En otro momento me hubiera enojado, pero ahí solo pude reír. Ya no me sorprendía con ella. Así que hice lo mismo y terminó con toda la nariz rosa.
Después de reírnos a carcajadas y ensuciar un poco la manta, terminamos el helado.
Pasamos la mañana juntos. Caminamos un poco y conocí al resto de sus amigos. Demasiados nombres que no recordaría, pero sonreí todo el tiempo. Por la forma en que decía a todos “este es mi novio Zion” supe que era importante dar buena impresión.
Cuando volvimos a la manta ella se sentó delante de mí con las piernas recogidas. Tenía la tendencia a masajear sus pantorrillas cuando se sentaba así. Me parecía un gesto raro pero me gustaba. Sin embargo, había algo diferente esta vez.
—¿Sabela qué es esto? —le dije presionando mientras masajeaba en una parte específica.
Tenía una especie de bolas debajo de la piel que no había sentido antes.
—Ah sí, no sé que son —respondió— me hicieron exámenes y no saben la causa.
Conocía a su madre y seguro habían visto a todos los especialistas de la zona.
—¿Pero no las tenías en el verano?
—Se habían desaparecido y volvieron cuando regresé al internado.
Lo dijo como si no importara, pero sus ojos se humedecieron un poco. No hice más preguntas. Pero ese día dudé si su entusiasmo por ese lugar era real.

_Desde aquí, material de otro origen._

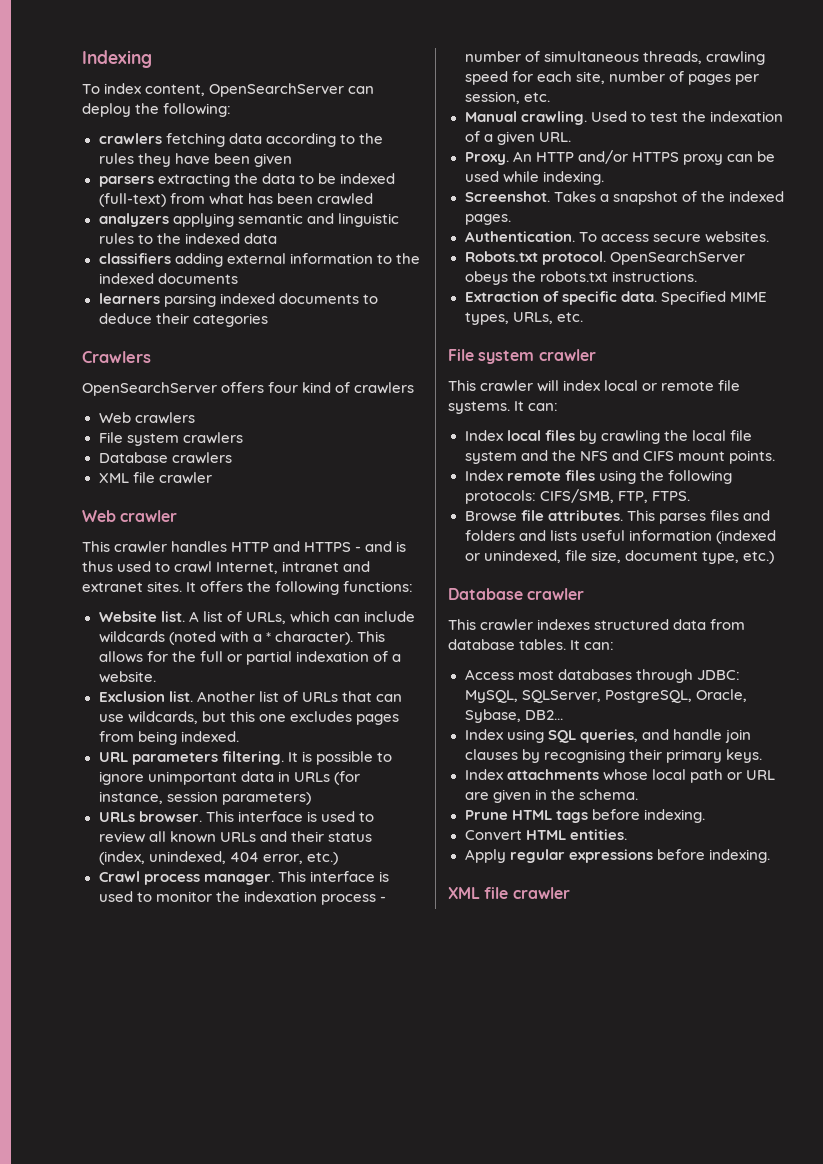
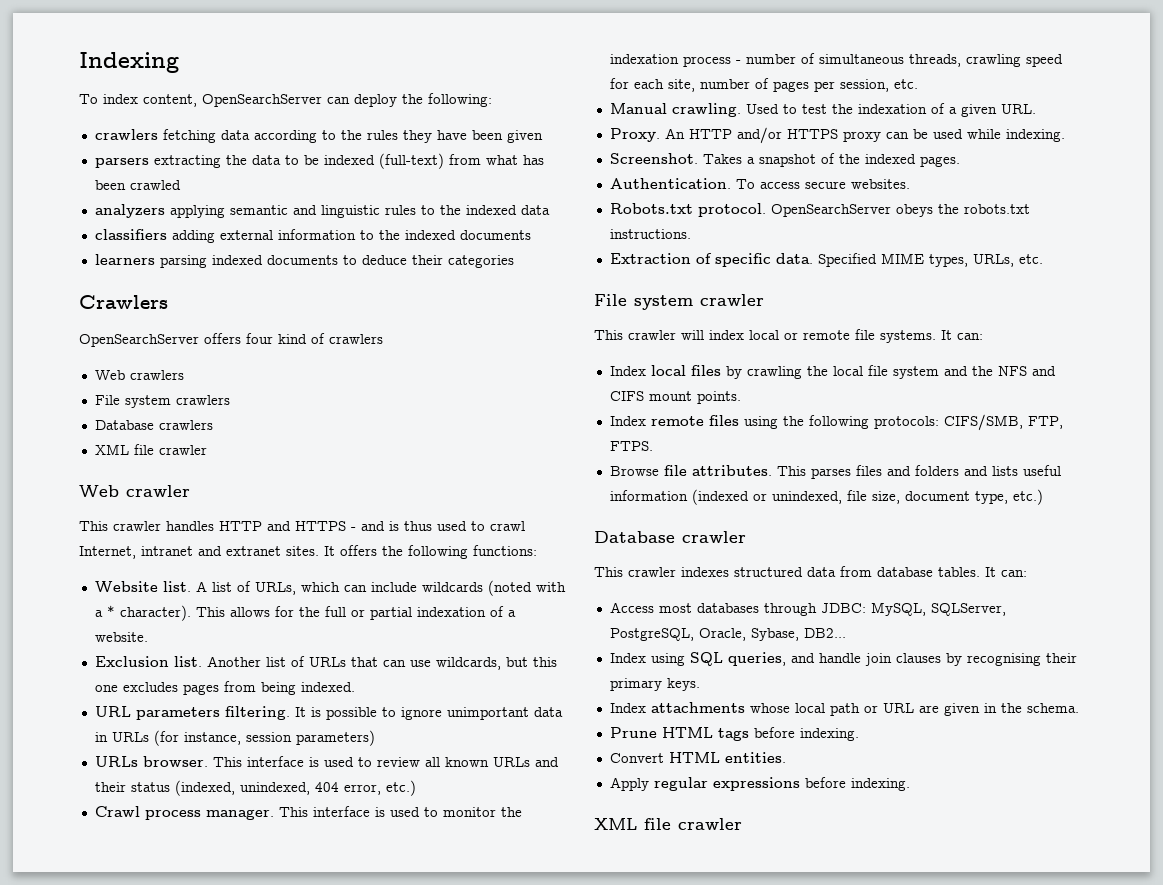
- This interface is used to review all known URLs and their status (index, unindexed, 404 error, etc.)
+ This interface is used to review all known URLs and their status (indexed, unindexed, 404 error, etc.)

Más tarde ella decidió acostarse y apoyar su cabeza sobre mis piernas. Estábamos más cerca así. Despejé su frente echando sus rizos hacia atrás. Le acaricié la sien mientras hablábamos. No recuerdo muy bien el tema. Solo que el tiempo pasó más rápido de lo que quería.
Nos despedimos con un beso rápido. Subí al auto y ella esperó al lado. Sus padres ya estaban adentro. El motor encendido. Su madre me sonrió por el espejo retrovisor.
Vi a Sabela lanzar varios besos al aire exageradamente. Reí.
El auto arrancó. Ella se quedó parada ahí, en medio del estacionamiento, hasta que la perdí de vista.
Y por un momento sentí una necesidad extraña de volver a ir a verla.